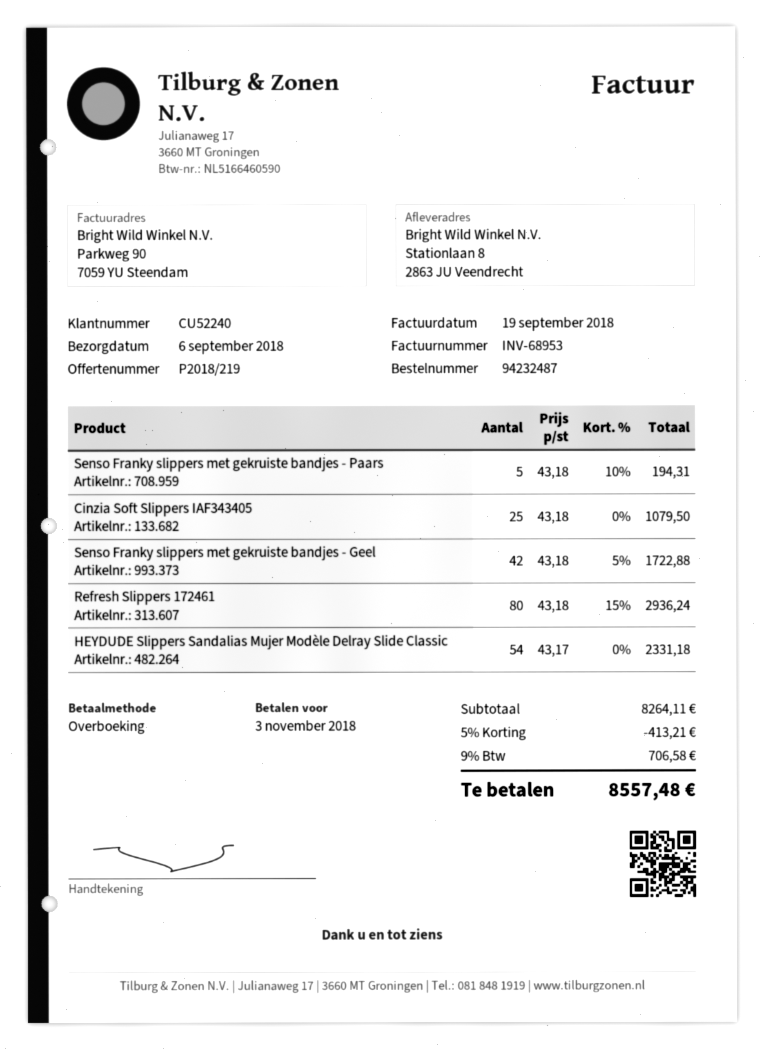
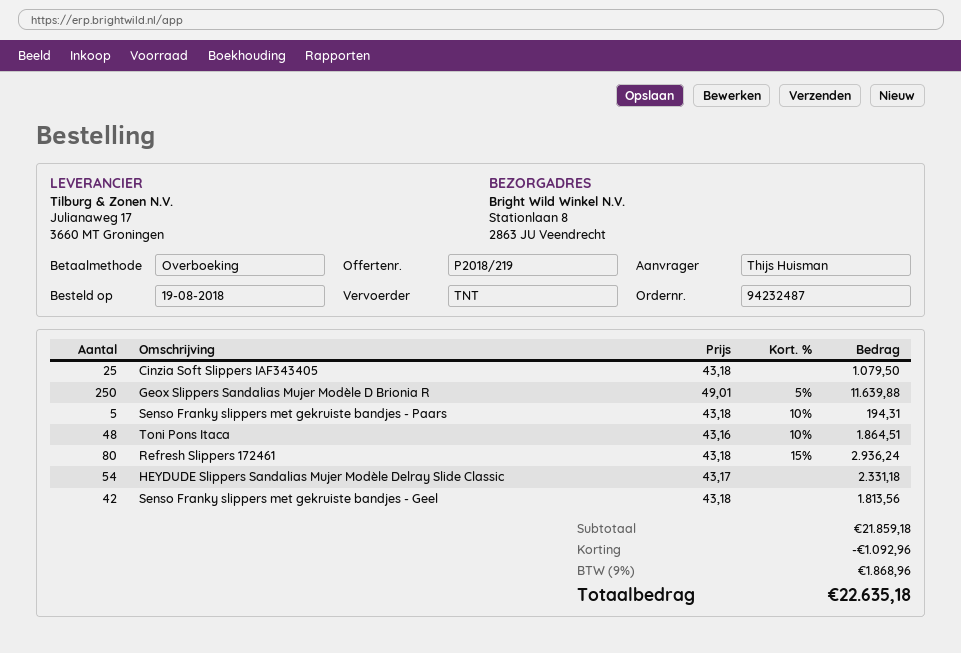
Senso Franky slippers met gekruiste bandjes - Geel: 42 x 43.18 - 5% = 1722.88 -> 42 x 43.18 = 1813.56
Geox Slippers Sandalias Mujer Modèle D Brionia R: none -> 250 x 49.01 - 5% = 11639.88
Toni Pons Itaca: none -> 48 x 43.16 - 10% = 1864.51
subtotal: 8264.11 -> 21859.18
discount: 413.21 -> 1092.96
tax: 9% = 706.58 -> 9% = 1868.96
total: 8557.48 -> 22635.18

——

▶ Prompt:
Find the string "none" in the material above, and report every line where it occurs.

▶ Exercise response:
Geox Slippers Sandalias Mujer Modèle D Brionia R: none -> 250 x 49.01 - 5% = 11639.88
Toni Pons Itaca: none -> 48 x 43.16 - 10% = 1864.51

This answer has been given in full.